(INFORMATION GIVEN)
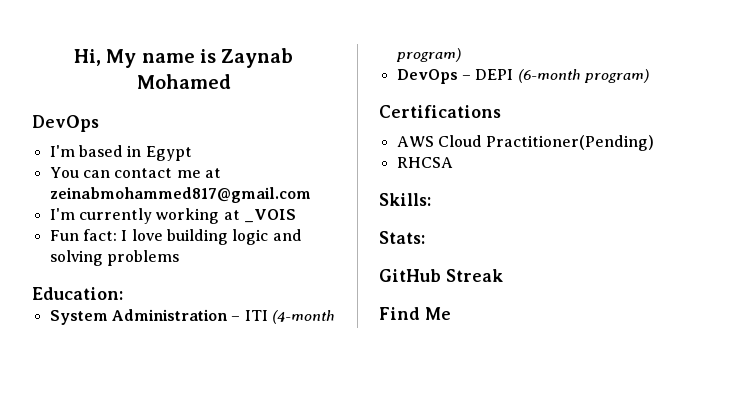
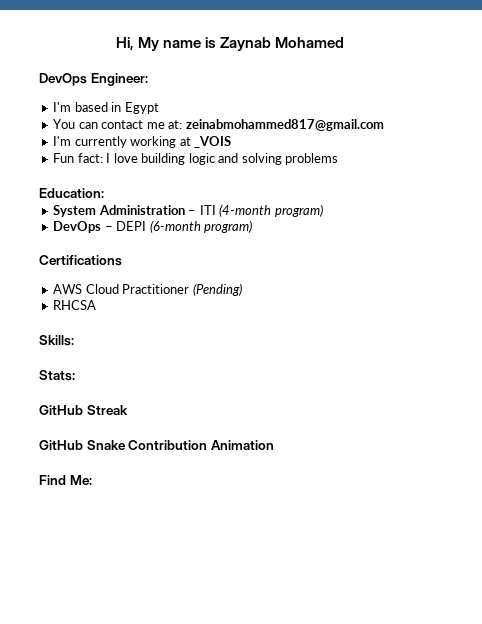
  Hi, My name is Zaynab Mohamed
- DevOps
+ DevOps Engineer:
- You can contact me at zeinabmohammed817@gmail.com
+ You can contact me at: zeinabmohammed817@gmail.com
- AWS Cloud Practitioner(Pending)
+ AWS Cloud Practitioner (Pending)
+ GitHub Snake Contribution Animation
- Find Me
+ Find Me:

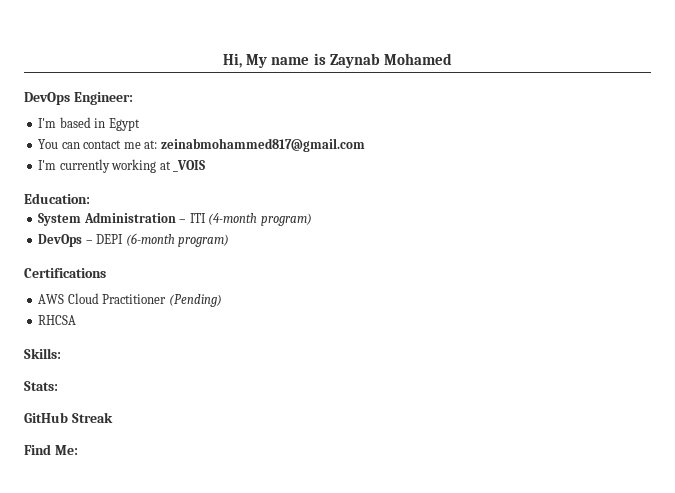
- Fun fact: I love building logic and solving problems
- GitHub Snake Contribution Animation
(End INFORMATION GIVEN)
:: REQUIREMENT ::
Begin at the line with "- AWS Cloud Practitioner(Pending)" and end at the last line of the data above. Reproduce those lines exactly, but not the pictures.

:: SOLUTION TO THE PROBLEM ::
- AWS Cloud Practitioner(Pending)
+ AWS Cloud Practitioner (Pending)
+ GitHub Snake Contribution Animation
- Find Me
+ Find Me:

- Fun fact: I love building logic and solving problems
- GitHub Snake Contribution Animation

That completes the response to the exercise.